▸ **ACTIVITY**
For every line in the records that has the word "thickness", make a copy.

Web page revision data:
——————————

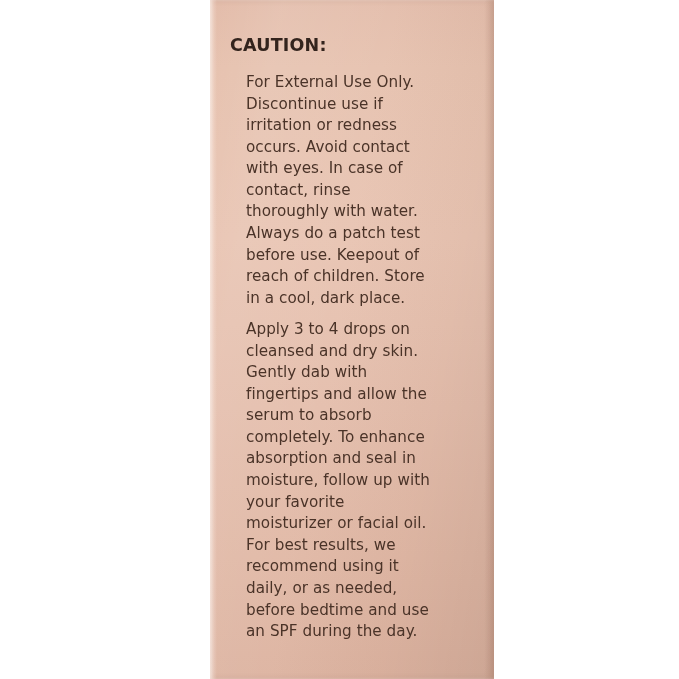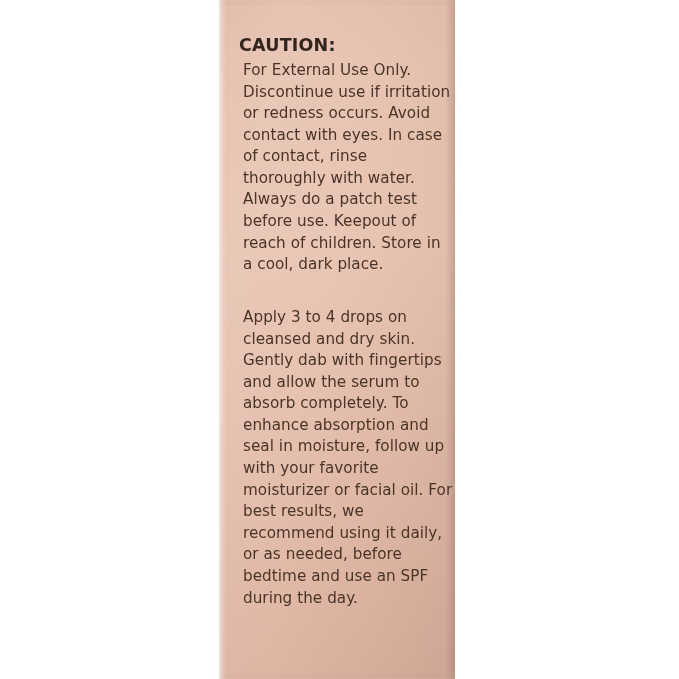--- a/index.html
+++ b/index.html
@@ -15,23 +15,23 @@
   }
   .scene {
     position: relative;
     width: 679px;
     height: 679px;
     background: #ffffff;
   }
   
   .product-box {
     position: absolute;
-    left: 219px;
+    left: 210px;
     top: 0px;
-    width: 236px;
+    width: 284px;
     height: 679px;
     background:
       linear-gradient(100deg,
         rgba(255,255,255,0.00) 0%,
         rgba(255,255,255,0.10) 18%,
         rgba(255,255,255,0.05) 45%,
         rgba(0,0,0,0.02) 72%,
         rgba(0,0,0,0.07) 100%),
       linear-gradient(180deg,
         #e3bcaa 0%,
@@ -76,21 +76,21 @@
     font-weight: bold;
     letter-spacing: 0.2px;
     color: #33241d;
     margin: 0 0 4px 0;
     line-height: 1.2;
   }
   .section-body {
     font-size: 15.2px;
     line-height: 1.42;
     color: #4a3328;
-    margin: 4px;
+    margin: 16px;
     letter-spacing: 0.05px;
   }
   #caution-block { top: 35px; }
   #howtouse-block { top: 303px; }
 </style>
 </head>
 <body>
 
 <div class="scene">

——————————

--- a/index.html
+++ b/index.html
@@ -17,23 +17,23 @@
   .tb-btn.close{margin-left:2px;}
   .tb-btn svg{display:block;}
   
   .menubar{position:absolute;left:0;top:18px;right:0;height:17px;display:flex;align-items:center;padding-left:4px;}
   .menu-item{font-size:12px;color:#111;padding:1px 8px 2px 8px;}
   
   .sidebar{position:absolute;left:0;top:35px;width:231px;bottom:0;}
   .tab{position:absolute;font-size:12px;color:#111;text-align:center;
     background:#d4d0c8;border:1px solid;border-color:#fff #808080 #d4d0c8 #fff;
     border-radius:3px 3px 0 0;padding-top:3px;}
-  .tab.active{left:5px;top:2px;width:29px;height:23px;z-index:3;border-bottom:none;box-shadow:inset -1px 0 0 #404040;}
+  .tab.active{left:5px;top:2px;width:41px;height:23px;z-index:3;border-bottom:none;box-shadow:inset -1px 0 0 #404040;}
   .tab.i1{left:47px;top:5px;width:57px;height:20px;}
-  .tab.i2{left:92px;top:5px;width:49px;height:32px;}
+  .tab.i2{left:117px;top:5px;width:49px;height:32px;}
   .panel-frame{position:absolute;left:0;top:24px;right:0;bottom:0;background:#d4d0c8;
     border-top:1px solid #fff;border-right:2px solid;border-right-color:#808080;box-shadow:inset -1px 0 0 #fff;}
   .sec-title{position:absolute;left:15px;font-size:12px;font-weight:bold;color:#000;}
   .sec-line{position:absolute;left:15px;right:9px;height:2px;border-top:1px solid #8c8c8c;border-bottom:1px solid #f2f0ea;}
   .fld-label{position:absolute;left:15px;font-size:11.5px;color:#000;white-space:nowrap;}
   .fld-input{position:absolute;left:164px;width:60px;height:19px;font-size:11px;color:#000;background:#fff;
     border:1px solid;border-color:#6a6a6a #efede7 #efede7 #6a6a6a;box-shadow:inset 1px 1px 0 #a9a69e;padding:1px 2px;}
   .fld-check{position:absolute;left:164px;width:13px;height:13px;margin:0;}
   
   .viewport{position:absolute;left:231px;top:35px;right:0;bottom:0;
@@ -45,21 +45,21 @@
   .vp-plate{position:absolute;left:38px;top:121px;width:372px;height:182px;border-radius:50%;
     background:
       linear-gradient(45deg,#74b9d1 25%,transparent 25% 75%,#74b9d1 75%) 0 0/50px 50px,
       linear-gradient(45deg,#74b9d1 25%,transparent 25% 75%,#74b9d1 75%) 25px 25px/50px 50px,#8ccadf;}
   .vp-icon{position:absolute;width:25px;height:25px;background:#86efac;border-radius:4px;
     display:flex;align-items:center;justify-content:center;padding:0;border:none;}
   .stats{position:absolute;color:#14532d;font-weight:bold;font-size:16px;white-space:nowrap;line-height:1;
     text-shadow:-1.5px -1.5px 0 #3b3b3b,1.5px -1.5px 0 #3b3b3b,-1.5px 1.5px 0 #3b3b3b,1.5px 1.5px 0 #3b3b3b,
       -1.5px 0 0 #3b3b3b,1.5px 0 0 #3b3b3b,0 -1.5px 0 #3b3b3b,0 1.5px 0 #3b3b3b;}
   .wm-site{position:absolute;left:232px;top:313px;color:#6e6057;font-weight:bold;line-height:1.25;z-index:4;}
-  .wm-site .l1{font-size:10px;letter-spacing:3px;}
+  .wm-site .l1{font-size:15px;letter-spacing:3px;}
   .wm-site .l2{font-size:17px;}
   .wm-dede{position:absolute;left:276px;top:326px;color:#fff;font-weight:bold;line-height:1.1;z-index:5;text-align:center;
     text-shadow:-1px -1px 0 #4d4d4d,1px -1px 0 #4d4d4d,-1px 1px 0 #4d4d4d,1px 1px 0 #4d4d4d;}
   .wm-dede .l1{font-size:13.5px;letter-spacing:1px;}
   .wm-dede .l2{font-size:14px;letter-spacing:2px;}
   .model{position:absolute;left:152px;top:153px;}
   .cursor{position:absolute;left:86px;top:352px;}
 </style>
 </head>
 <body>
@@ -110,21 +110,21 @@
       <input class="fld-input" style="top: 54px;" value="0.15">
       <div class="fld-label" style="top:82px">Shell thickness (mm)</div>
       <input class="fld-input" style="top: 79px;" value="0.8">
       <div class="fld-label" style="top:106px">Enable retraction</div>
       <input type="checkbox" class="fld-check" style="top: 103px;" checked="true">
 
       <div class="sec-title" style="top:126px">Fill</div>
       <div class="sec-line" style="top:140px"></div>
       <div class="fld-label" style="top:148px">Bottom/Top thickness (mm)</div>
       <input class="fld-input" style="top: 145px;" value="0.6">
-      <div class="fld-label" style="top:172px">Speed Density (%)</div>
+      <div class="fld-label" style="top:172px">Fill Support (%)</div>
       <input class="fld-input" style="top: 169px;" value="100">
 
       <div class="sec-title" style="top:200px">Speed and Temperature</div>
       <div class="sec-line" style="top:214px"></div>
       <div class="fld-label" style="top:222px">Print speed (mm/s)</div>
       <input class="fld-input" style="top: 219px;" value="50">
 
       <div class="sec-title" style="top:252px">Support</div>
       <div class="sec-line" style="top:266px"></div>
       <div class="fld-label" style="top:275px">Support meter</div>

——————————

▸ **ANSWER SPACE**
       <div class="fld-label" style="top:82px">Shell thickness (mm)</div>
       <div class="fld-label" style="top:148px">Bottom/Top thickness (mm)</div>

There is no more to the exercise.